HIV-1 Nucleocapsid Protein Increases Strand Transfer Recombination by Promoting Dimeric G-quartet Formation

A preferred site for HIV-1 recombination was identified in vivo and in vitro surrounding the beginning of the HIV-1 gag gene. This G-rich gag hotspot for recombination contains three evenly spaced G-runs that stalled reverse transcriptase. Disruption of the G-runs suppressed both the associated pausing and strand transfer in vitro. Significantly, this same gag sequence was able to fold into a G-quartet monomer, dimer, and tetramer, depending on the cations employed. The pause band at the G-run (nucleotide (nt) 405-409), which was predicted to be involved in forming a G-quartet monomer, diminished with increased HIV-1 nucleocapsid (NC) protein. More NC induced stronger pauses at other G-runs (nt 363-367 and nt 382-384), a region that forms a G-quartet dimer, adhering the two RNA templates. We hypothesized that NC induces the unfolding of the monomeric G-quartet but stabilizes the dimeric interaction. We tested this by inserting a known G-quartet formation sequence, 5'-(UGGGGU)(4)-3', into a relatively structure-free template from the HIV-1 pol gene.
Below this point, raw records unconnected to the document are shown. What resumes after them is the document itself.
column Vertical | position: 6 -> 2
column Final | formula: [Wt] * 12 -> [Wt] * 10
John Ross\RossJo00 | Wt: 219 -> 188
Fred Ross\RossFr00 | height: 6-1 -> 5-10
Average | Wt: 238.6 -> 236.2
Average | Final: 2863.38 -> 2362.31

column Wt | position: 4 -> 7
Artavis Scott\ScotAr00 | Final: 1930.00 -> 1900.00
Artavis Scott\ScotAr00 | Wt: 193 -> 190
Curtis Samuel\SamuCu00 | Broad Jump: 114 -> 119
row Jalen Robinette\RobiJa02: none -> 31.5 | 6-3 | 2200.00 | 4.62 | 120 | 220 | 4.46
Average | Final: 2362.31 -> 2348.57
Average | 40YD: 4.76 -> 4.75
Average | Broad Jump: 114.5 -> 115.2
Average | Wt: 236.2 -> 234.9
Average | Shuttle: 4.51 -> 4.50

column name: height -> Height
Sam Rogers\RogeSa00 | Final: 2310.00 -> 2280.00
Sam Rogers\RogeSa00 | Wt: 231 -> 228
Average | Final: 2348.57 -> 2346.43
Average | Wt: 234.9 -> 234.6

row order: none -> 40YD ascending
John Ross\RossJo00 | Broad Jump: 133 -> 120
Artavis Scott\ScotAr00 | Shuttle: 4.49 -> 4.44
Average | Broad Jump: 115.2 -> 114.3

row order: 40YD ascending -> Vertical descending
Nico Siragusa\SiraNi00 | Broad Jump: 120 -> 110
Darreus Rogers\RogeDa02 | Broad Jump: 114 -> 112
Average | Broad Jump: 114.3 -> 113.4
Strand transfer assays were performed with cations that either encourage (K+) or discourage (Li+) G-quartet formation with or without NC. Strikingly, a G-quartet monomer was observed without NC, whereas a G-quartet dimer was observed with NC, both only in the presence of K+. Moreover, the transfer efficiency of the dimerized template (with K+ and NC) reached about 90%, approximately 2.5-fold of that of the non-dimerized template. Evidently, template dimerization induced by NC creates a proximity effect, leading to the unique high peak of transfer at the gag recombination hotspot.